The Paris-Saclay Center for Data Science: an interdisciplinary project around data
The subject of data science is the design of automated methods to analyze massive and complex data in order to extract useful information. Data science projects require expertise from a vast spectrum of scientific fields ranging from research on methods (statistics, signal processing, machine learning, data mining, data visualization) through software building and maintenance to the mastery of the scientific domain where the data originate from.
The objectives of the CDS
The goal of this initiative is to establish an institutionalized agora in which these scientists can find each other, exchange ideas, initiate and nurture interdisciplinary projects, and share their experience on past data science projects.
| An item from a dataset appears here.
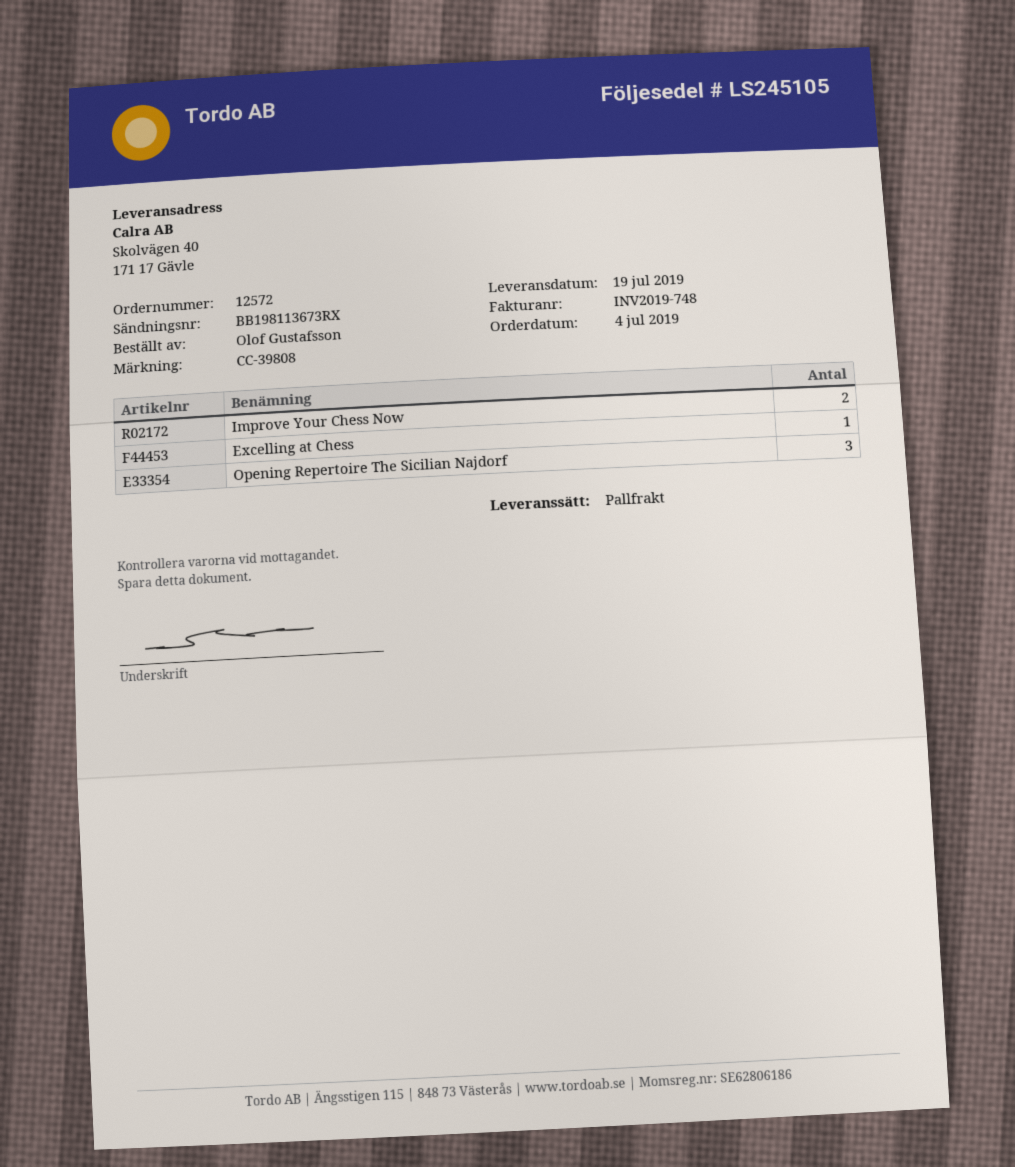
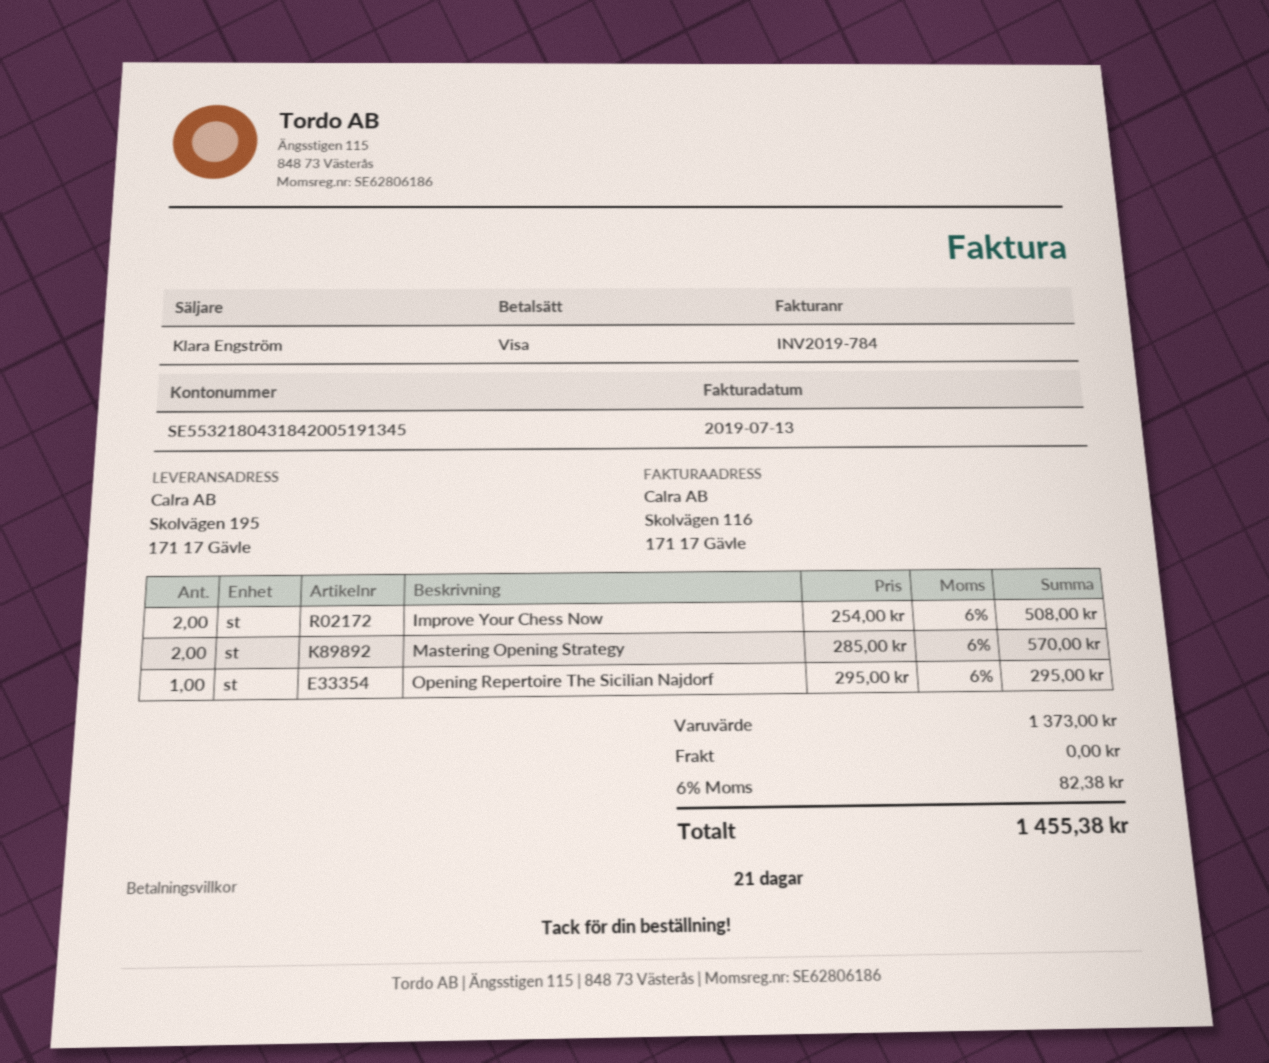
invoice number: INV2019-748 -> INV2019-784
ship to: Skolvägen 40, 171 17 Gävle -> Skolvägen 195, 171 17 Gävle
Excelling at Chess: 1 -> none
Opening Repertoire The Sicilian Najdorf: 3 -> 1
Mastering Opening Strategy: none -> 2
To foster synergy between data analysts and data producers we propose to provide initial resources for helping collaborations to get off the ground, to mitigate the non-negligible risk taken by researchers venturing into interdisciplinary data science projects, and to encourage the use of unconventional forms of information transmission and dissemination essential in this communication-intensive research area. The CDS fits perfectly in the recent surge of similar initiatives, both at the international and at the national level, and it has the potential to make the University one of the international fore-runners of data science.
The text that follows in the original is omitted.